Moullier had shown it was possible to produce artificially one particular gene – the erythropoietin gene – and introduce it into the body. And as anyone who had a vague brush with professional cycling in the 90s knows, the hormone erythropoietin, or EPO – which controls the production of red blood cells – was the illicit dope of choice for competitors. It was the wonder drug Lance Armstrong kept in his fridge, to boost his oxygen-carrying red-blood-cell count.
But while injected EPO has been detectable for years, introducing the EPO gene would result in the body producing its own EPO. Could this be an undetectable way of improving oxygen delivery?

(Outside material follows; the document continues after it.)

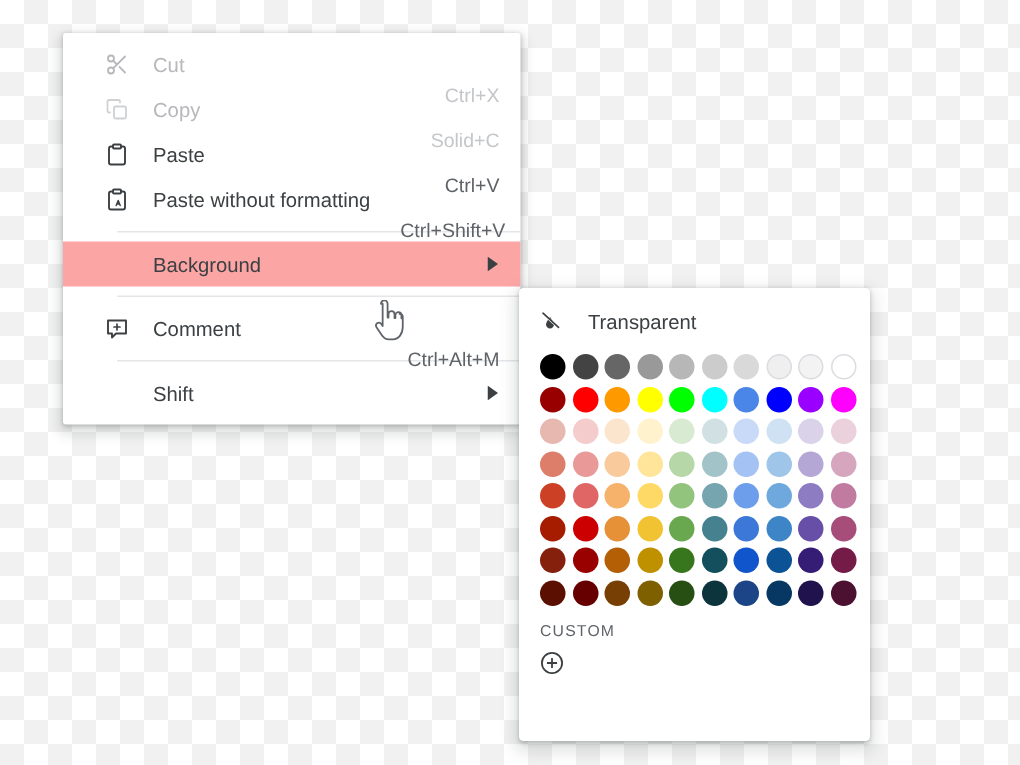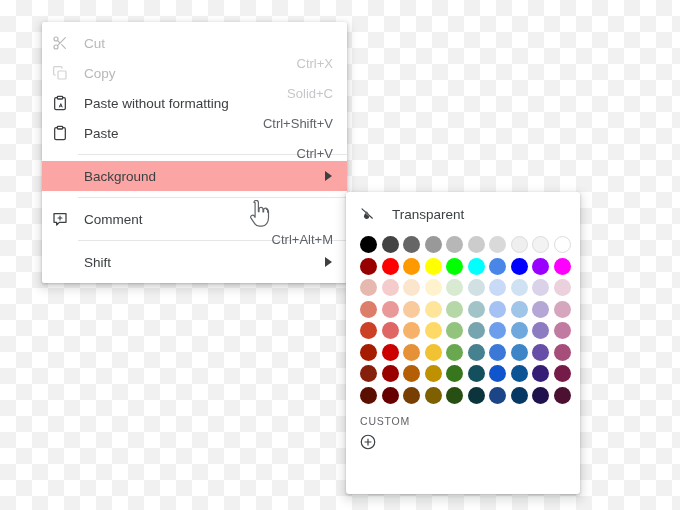"Cut" .menu-item { padding: 0 14px 0 10px -> 0 14px 0 28px }
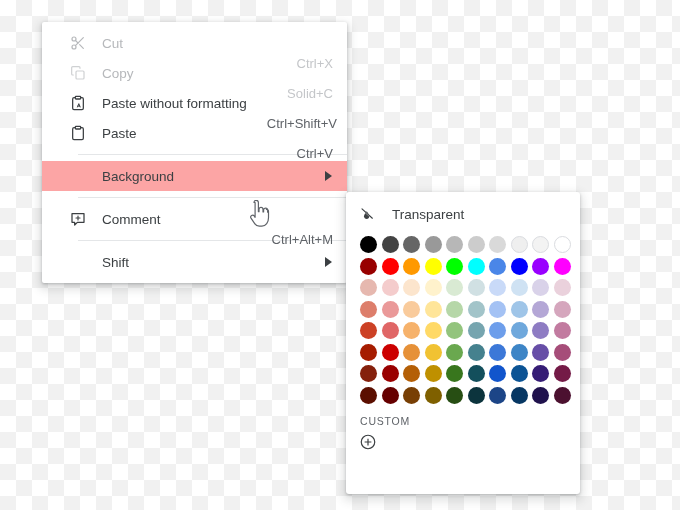"Paste without formatting" div.menu-item { order: before "Paste" -> after "Paste" }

Shortly after Philippe Moullier published his paper, a bunch of visitors turned up to his laboratory in Nantes. They explained that they had been professional cyclists, had competed in the Tour de France, and were now part of an association fighting doping. At first Moullier says he was keen to share the science. He ended up feeling rather alarmed.
“They were very excited. They told me that even though the technology was still at the research level, if it was accessible to the cyclists it would likely be used. I was completely shocked and surprised.” Moullier says he warned that there was no way in which the therapy could, at that stage, be used safely. He was met with a collective shrug. His visitors, he suspected, were hiding their real motives.
“They didn’t seem to care, it didn’t seem to be a problem for them. The competition is so high, those guys are ready to do anything to make the difference.”
And while making a permanent change to the genome may be complex – using a disabled virus to carry the genetic medicine to the cells – Philippe Moullier says there is now a shortcut, which delivers temporary results: injecting the purified gene directly into your muscle.
In the years since he was visited by the ex-cyclists it has become possible for anyone to get hold of the EPO gene on the internet.